* _Recorded data_:
____

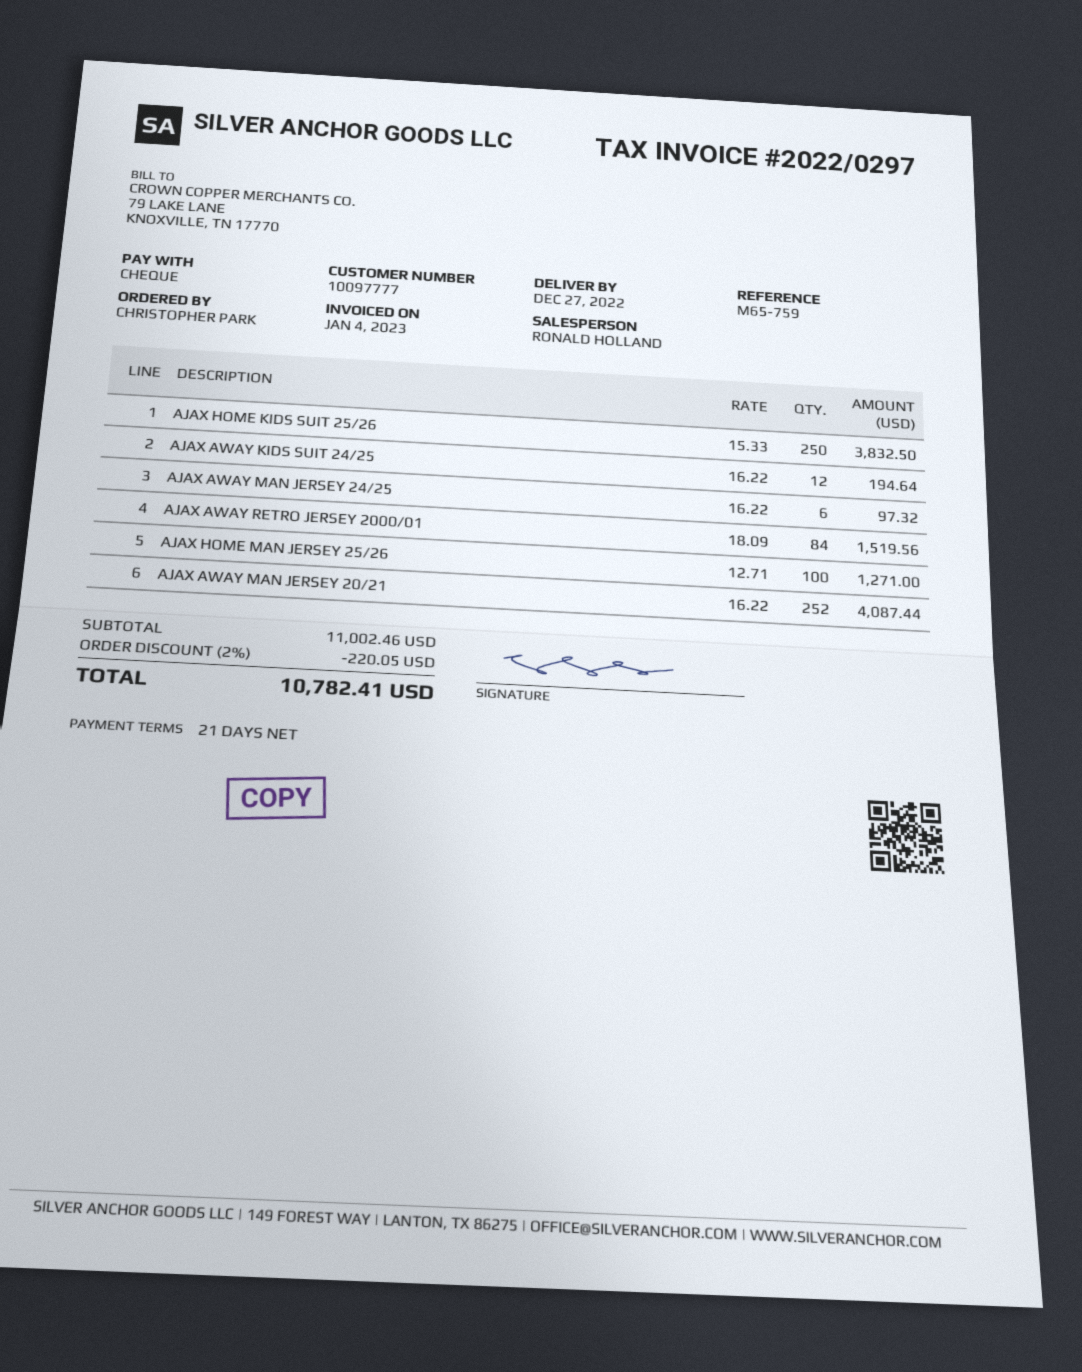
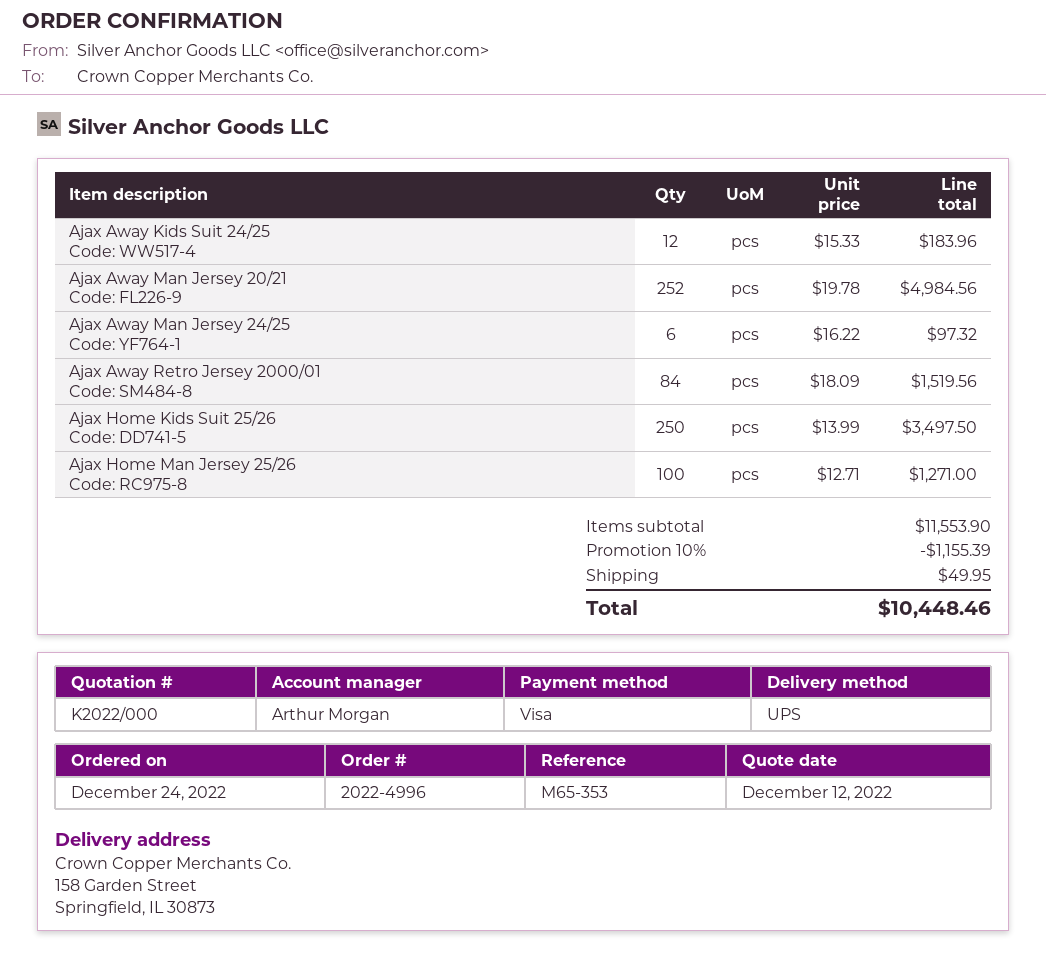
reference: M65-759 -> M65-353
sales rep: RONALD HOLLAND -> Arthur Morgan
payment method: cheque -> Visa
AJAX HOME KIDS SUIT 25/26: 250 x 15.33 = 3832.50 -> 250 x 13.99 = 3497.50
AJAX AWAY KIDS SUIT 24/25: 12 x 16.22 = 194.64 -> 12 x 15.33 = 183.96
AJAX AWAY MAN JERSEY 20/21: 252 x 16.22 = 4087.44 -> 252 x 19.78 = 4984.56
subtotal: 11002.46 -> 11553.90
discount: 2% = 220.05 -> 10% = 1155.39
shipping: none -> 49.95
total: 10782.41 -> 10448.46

____

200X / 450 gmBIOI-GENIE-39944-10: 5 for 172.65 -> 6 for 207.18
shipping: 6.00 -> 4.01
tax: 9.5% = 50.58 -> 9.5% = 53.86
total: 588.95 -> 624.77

____

* _Work required_:
In the entries above, find the line with "AJAX AWAY MAN" and the line with "total: 10782.41 -> 10448.46", then set down exactly those two and every line between them, nothing else.

* _Final answer_:
AJAX AWAY MAN JERSEY 20/21: 252 x 16.22 = 4087.44 -> 252 x 19.78 = 4984.56
subtotal: 11002.46 -> 11553.90
discount: 2% = 220.05 -> 10% = 1155.39
shipping: none -> 49.95
total: 10782.41 -> 10448.46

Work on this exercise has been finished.